Autism – Social Energy

Last year during International Day of Persons with Disabilities we had a talk from Genius Within and they talked about the theory of Social Energy.

Basically, it is like the Spoon Theory for Lupus. We all have social energy tanks. Those who are Neuro-Typical have larger tanks than Neuro Diverse people. This is the key thing to know. Now like the spoon theory every action that we do takes away from your social energy tank. The problem is is that when someone who is neurodiverse who has a smaller tank thing gets drained a lot quicker than a neurotypical person.

Unlike the Spoon theory, however, we can refill our tanks. The idea is that if someone who is neuro diverse’s tank dips below 30% then we are likely to be in a meltdown mode. So with your social energy, it is very important to know where you are at and how you refill your tank.

For me, to refill my tank when I am at work, I go to the coffee shop and speak with the staff there. I find the break from work and what is draining my energy is a way to refill. When I goto my coffee shop I can be a little crazy and let out stresses. When I then return to work I find that I have avoided a meltdown. For me when I am in meltdown mode I know that I go very quiet and you can’t talk to me and I won’t talk to anyone. So to avoid this I keep an eye on my energy levels.

The other aspect of this is the fact that you need to find your safe space to do it. I know one person who stands in a closet. Others go and sit on a bench doing nothing but people watch. It is your safe space to find it.

Since learning this theory my team at work and I use it a lot. They ask me what my number is at when I need a break. This helps me focus on my own needs. I think that you all need to work on this to see if it can help you try and avoid your meltdown phases.

Being Different is not BAD

One thing I needed to get myself together to understand what it is that is “wrong” with me. However, it was not till I understood that there is nothing wrong with me I am just different to everyone else around me.

I get very emotional over some things. That isn’t bad, it just means that I can get really sad. The thing that I am sad most about is when I see an animal who gets killed in the middle of the street. It doesn’t mean that there is anything wrong with me. It means my mind deals with this kind of things differently. Same for TV shows. There are certain episodes of shows that I can not ever watch again because they make me so sad that I cry. The logic side of my brain knows that its fiction but I just can’t deal with what is being shown, example, the episode in Criminal Minds where Hotch’s ex-wife is killed by the Reaper… I can NEVER watch that episode ever again.

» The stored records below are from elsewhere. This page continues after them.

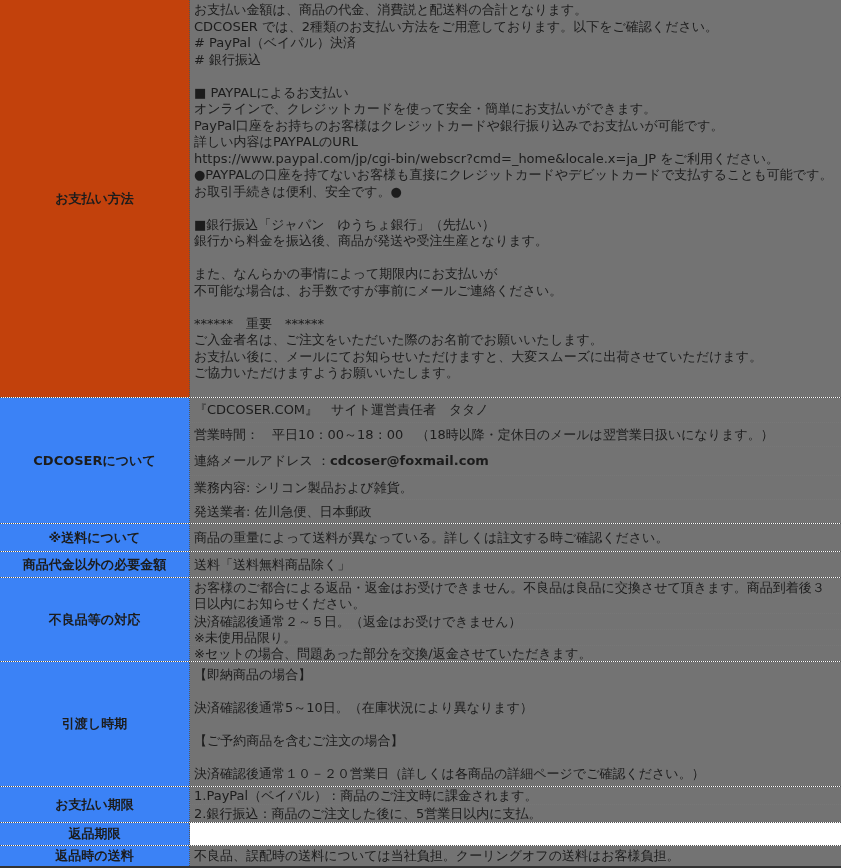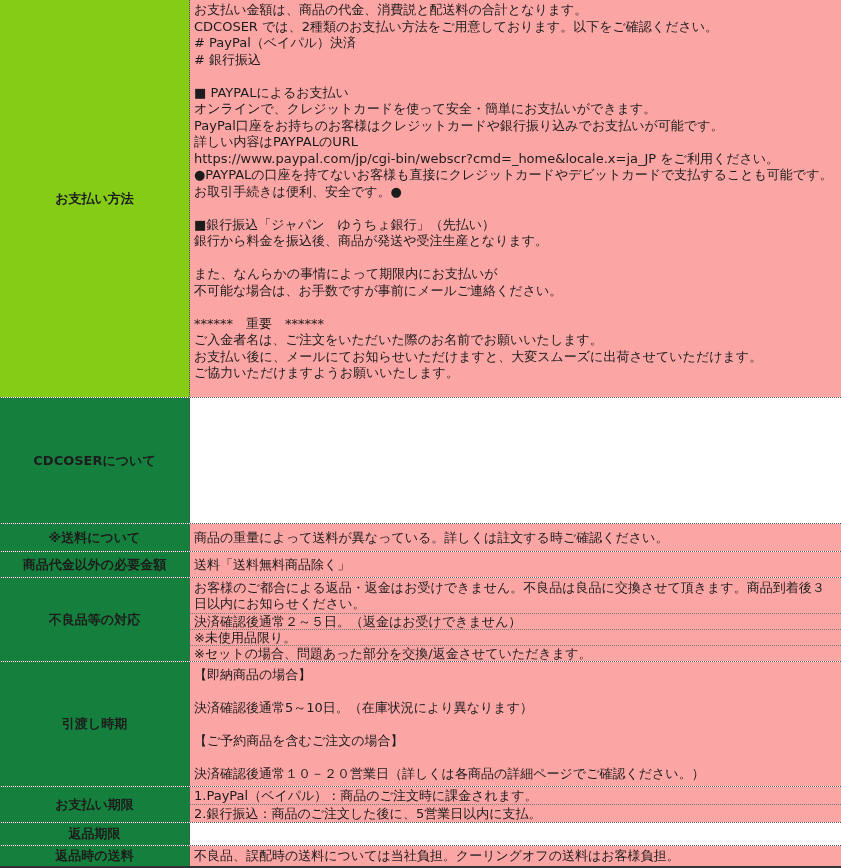--- a/index.html
+++ b/index.html
@@ -17,36 +17,36 @@
   .row {
     display: flex;
     width: 100%;
     border-top: 1px dotted #555555;
   }
   .row.first { border-top: none; }
   .label-cell {
     width: 190px;
     flex: 0 0 190px;
     border-right: 1px dotted #555555;
-    background: #15803d;
+    background: #3b82f6;
     display: flex;
     align-items: center;
     justify-content: center;
     font-weight: bold;
     text-align: center;
     line-height: 16px;
     padding: 0 2px;
   }
-  .label-cell.white { background: #84cc16; }
+  .label-cell.white { background: #c2410c; }
   .content-col {
     flex: 1 1 auto;
     display: flex;
     flex-direction: column;
     min-width: 0;
-    background: #fca5a5;
+    background: #737373;
   }
   .sub {
     display: flex;
     align-items: center;
     padding: 0 4px;
     border-top: 1px dotted #777777;
     line-height: 16px;
     overflow: hidden;
   }
   .sub.first { border-top: none; }
@@ -87,20 +87,30 @@
 
 ******　重要　******
 ご入金者名は、ご注文をいただいた際のお名前でお願いいたします。
 お支払い後に、メールにてお知らせいただけますと、大変スムーズに出荷させていただけます。
 ご協力いただけますようお願いいたします。</div>
     </div>
   </section>
 
   <section class="row" style="height:126px">
     <div class="label-cell">CDCOSERについて</div>
+    <div class="content-col">
+      <div class="sub first" style="height:24px">『CDCOSER.COM』　サイト運営責任者　タタノ</div>
+      <div class="sub" style="height:24px">営業時間：　平日10：00～18：00　（18時以降・定休日のメールは翌営業日扱いになります。）</div>
+      <div class="sub" style="height:29px">
+        <span>連絡メールアドレス ： </span>
+          <span class="email">cdcoser@foxmail.com</span>
+      </div>
+      <div class="sub" style="height:24px">業務内容: シリコン製品および雑貨。</div>
+      <div class="sub" style="height:24px">発送業者: 佐川急便、日本郵政</div>
+    </div>
   </section>
 
   <section class="row" style="height:28px">
     <div class="label-cell">※送料について</div>
     <div class="content-col">
       <div class="sub first" style="flex:1">商品の重量によって送料が異なっている。詳しくは註文する時ご確認ください。</div>
     </div>
   </section>
 
   <section class="row" style="height:26px">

I have uber senses (if only my eyesight was one of them). It’s not bad, it just means I avoid situations where I am likely to be affected… It’s not bad, just means that I am different.

Differences make you who you are and that is something that we all need to accept. If we were all the same, we would not have the breakthroughs that we have in art, science, music and many other things… If we were, all the same, we may as well be wearing gray jumpsuits and all have numbers instead of names.